Thanks for the advice guys. I was getting a little worried when I saw a lot of people talking about how they were wary of shadows even from laydown blinds! I thought that if these created shadows that geese were scared of, then mine would scare geese away for miles!


----------



## wisconsingoosehunter (Feb 13, 2006)

I have now completed one of these blinds. One thing I wonder is how much the glare might bother the geese. I have wrapped black tape around all of the 1/4" cattle fence along the top and sides so that we won't catch our clothes on it when we are swinging. It doesn't glare too much, but I wonder if it's too much for the geese.
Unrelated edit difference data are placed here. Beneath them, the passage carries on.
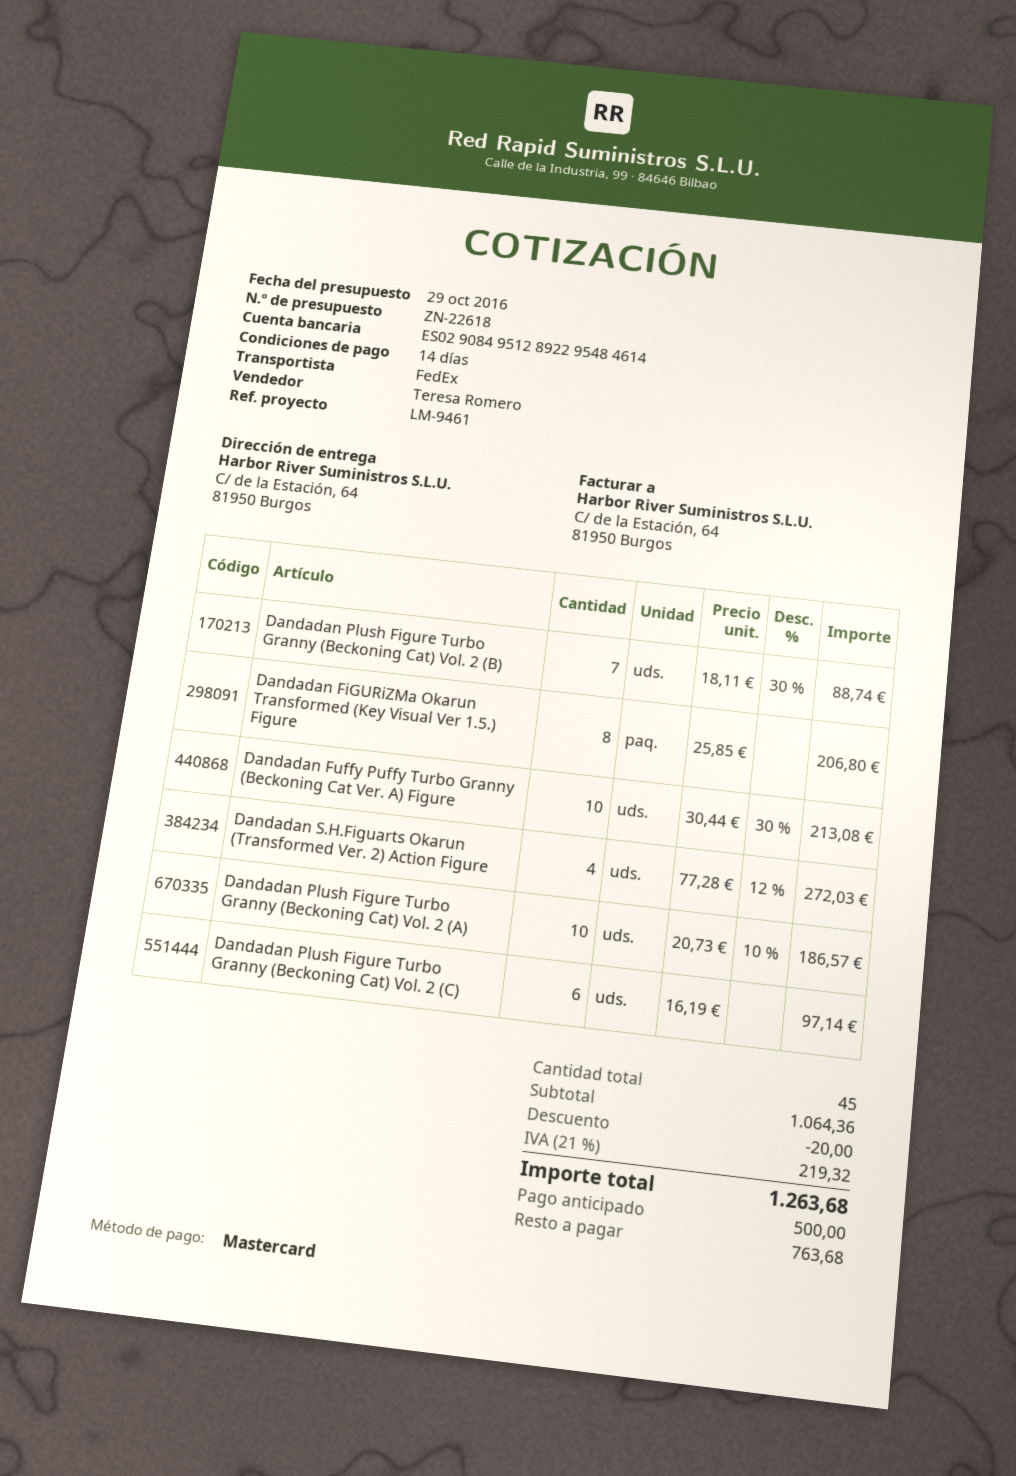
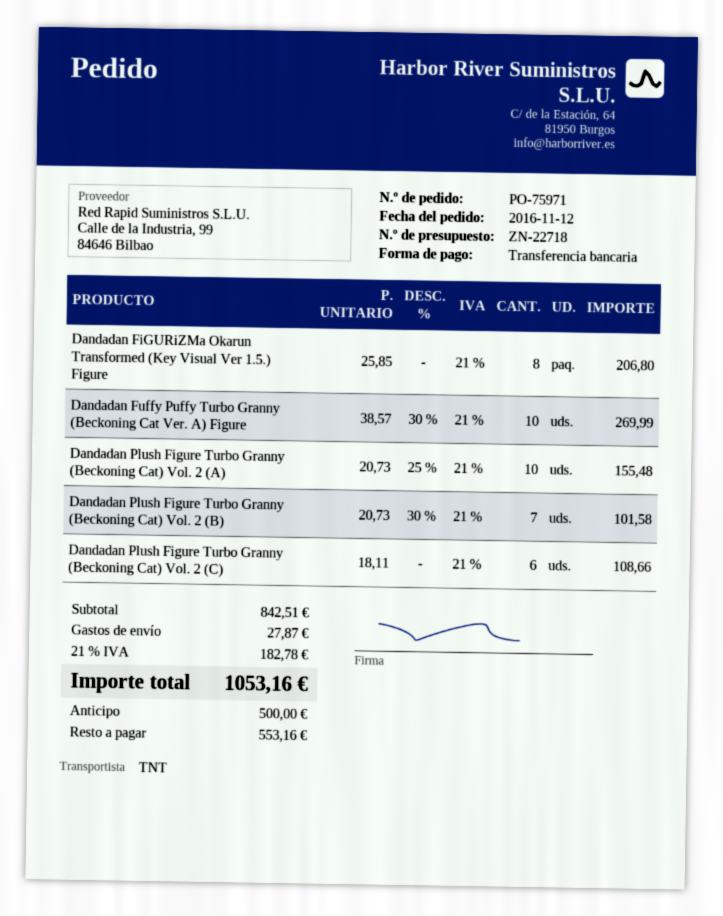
quote number: ZN-22618 -> ZN-22718
payment method: Mastercard -> bank transfer
shipping method: FedEx -> TNT
Dandadan Plush Figure Turbo Granny (Beckoning Cat) Vol. 2 (B): 7 x 18.11 - 30% = 88.74 -> 7 x 20.73 - 30% = 101.58
Dandadan Fuffy Puffy Turbo Granny (Beckoning Cat Ver. A) Figure: 10 x 30.44 - 30% = 213.08 -> 10 x 38.57 - 30% = 269.99
Dandadan S.H.Figuarts Okarun (Transformed Ver. 2) Action Figure: 4 x 77.28 - 12% = 272.03 -> none
Dandadan Plush Figure Turbo Granny (Beckoning Cat) Vol. 2 (A): 10 x 20.73 - 10% = 186.57 -> 10 x 20.73 - 25% = 155.48
Dandadan Plush Figure Turbo Granny (Beckoning Cat) Vol. 2 (C): 6 x 16.19 = 97.14 -> 6 x 18.11 = 108.66
subtotal: 1064.36 -> 842.51
discount: 20.00 -> none
shipping: none -> 27.87
tax: 21% = 219.32 -> 21% = 182.78
total: 1263.68 -> 1053.16
balance: 763.68 -> 553.16

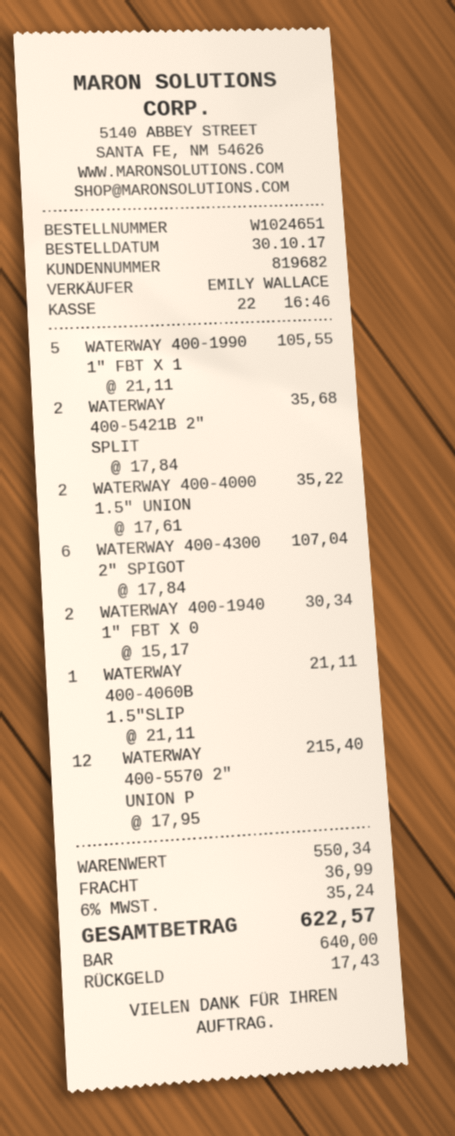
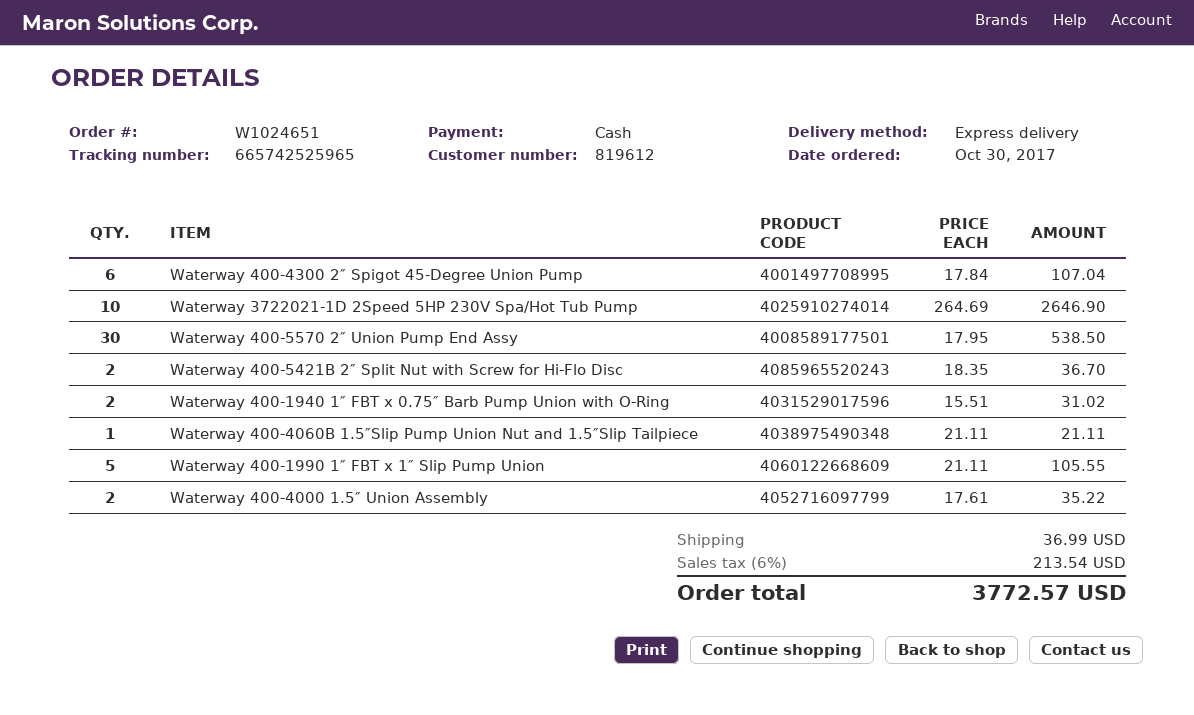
customer number: 819682 -> 819612
WATERWAY 400-5421B 2″ SPLIT: 2 x 17.84 = 35.68 -> 2 x 18.35 = 36.70
WATERWAY 400-1940 1″ FBT X 0: 2 x 15.17 = 30.34 -> 2 x 15.51 = 31.02
WATERWAY 400-5570 2″ UNION P: 12 x 17.95 = 215.40 -> 30 x 17.95 = 538.50
Waterway 3722021-1D 2Speed 5HP 230V Spa/Hot Tub Pump: none -> 10 x 264.69 = 2646.90
tax: 6% = 35.24 -> 6% = 213.54
total: 622.57 -> 3772.57

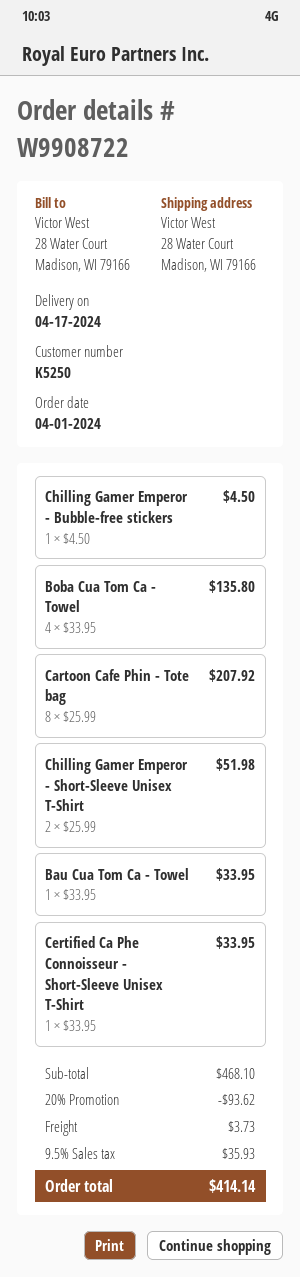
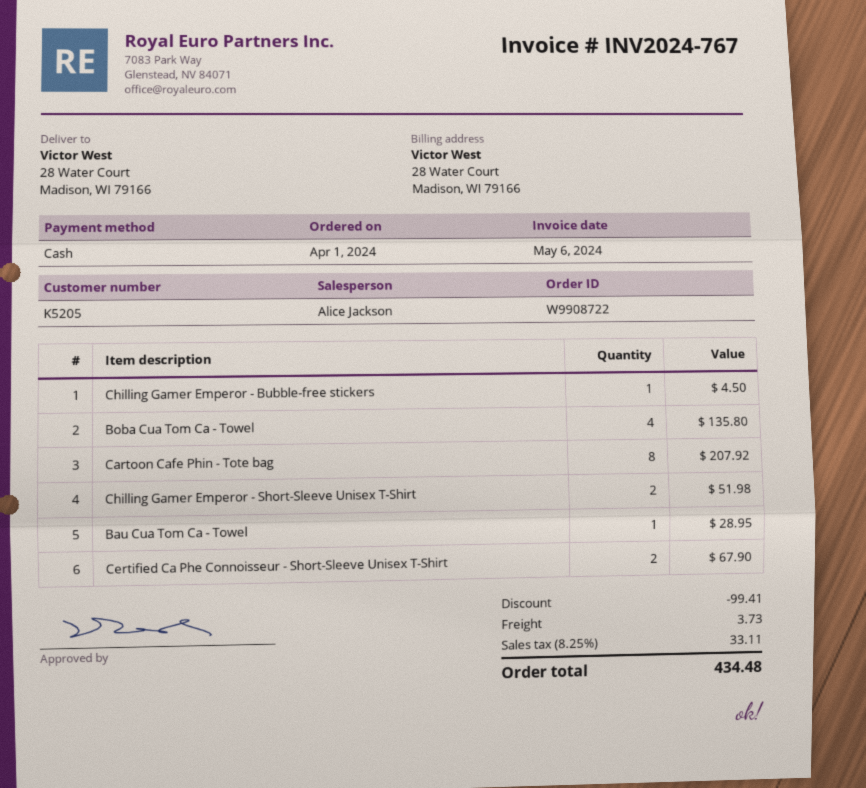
customer number: K5250 -> K5205
Bau Cua Tom Ca - Towel: 1 for 33.95 -> 1 for 28.95
Certified Ca Phe Connoisseur - Short-Sleeve Unisex T-Shirt: 1 for 33.95 -> 2 for 67.90
discount: 93.62 -> 99.41
tax: 9.5% = 35.93 -> 8.25% = 33.11
total: 414.14 -> 434.48

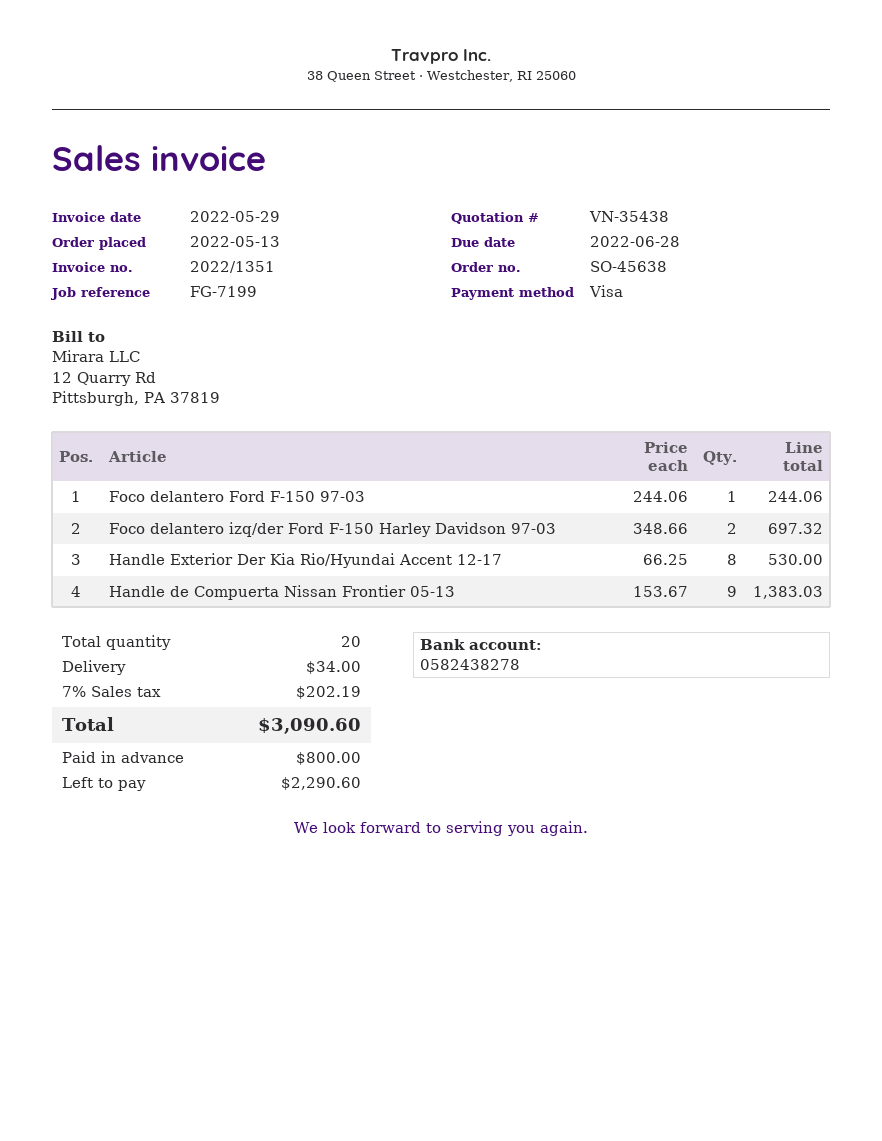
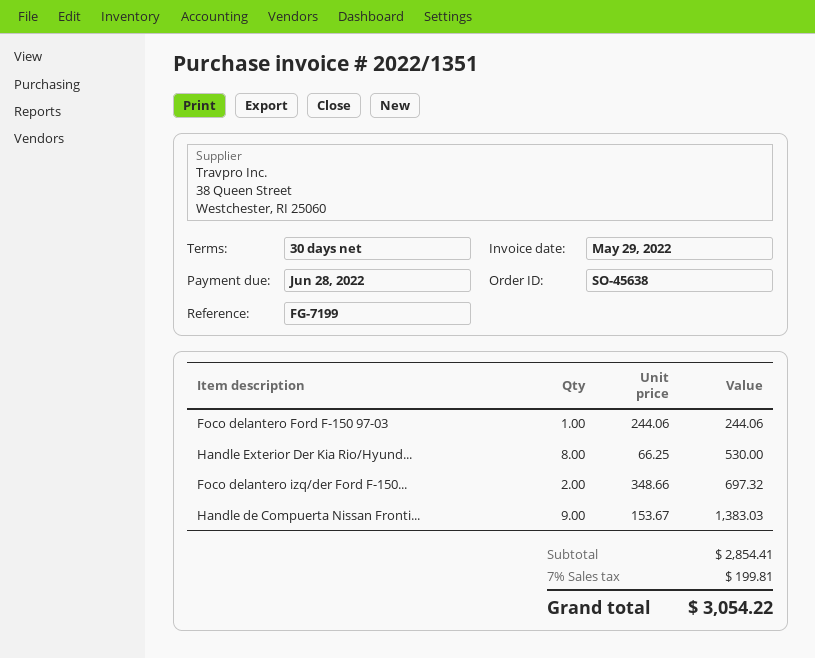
shipping: 34.00 -> none
tax: 7% = 202.19 -> 7% = 199.81
total: 3090.60 -> 3054.22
I also used grommets on the leaf camo to attach it with zip ties, and they were shiny gold color. I took a permanent black marker and colored them so that they wouldn't glare. That seemed to work pretty well.


----------



## jkern (Aug 10, 2005)

Just make it look like a natural occuring clump of grass or whatever and you shouldnt have a problem. Maybe use a tumbleweed or 3 to breakup the straight edge. If stuff like this bothered em that bad then the ground pounders would never stand a chance.


----------



## adam (Mar 17, 2005)

if the cloth is glaring mud it up


----------



## nodakoutdoors.com (Feb 27, 2002)

I would say 52" is way too tall but I'd love to proven wrong! Let us know how it works.


----------



## goosehauler22 (Dec 16, 2004)

52 inches tall crist what are you trying hide a massive hard on. Sounds like to me with 2 guys in a blind it is more of a Broke back Mountain thing goin on. I would try to cut the 52 inches in half at least


----------



## jkern (Aug 10, 2005)

My blind is 24ft by 4ft by 4ft...I laughed too at first.


----------



## true outdoorsman (Feb 16, 2006)

One thing i have done is if you want it to look like a haybale, make it look like one. zippy tie a bunch of clumps of hay to it and put another haybale or two somewhere else in the field so it doesn't draw so much attention, snows have seen plenty of haybales in their travels and have fed plenty close to em'


----------



## wisconsingoosehunter (Feb 13, 2006)

I think i'll try (like you said) to add some hay/corn/other natural vegetation to the outside of the blind. And thanks to all of you who gave me some pointers. I enjoy coming on this site because there is so much experience out there to learn from. (The only thing that sucks is that you have to listen to the guys who can't get their minds off Broke Back Mountain!) :withstupid:


----------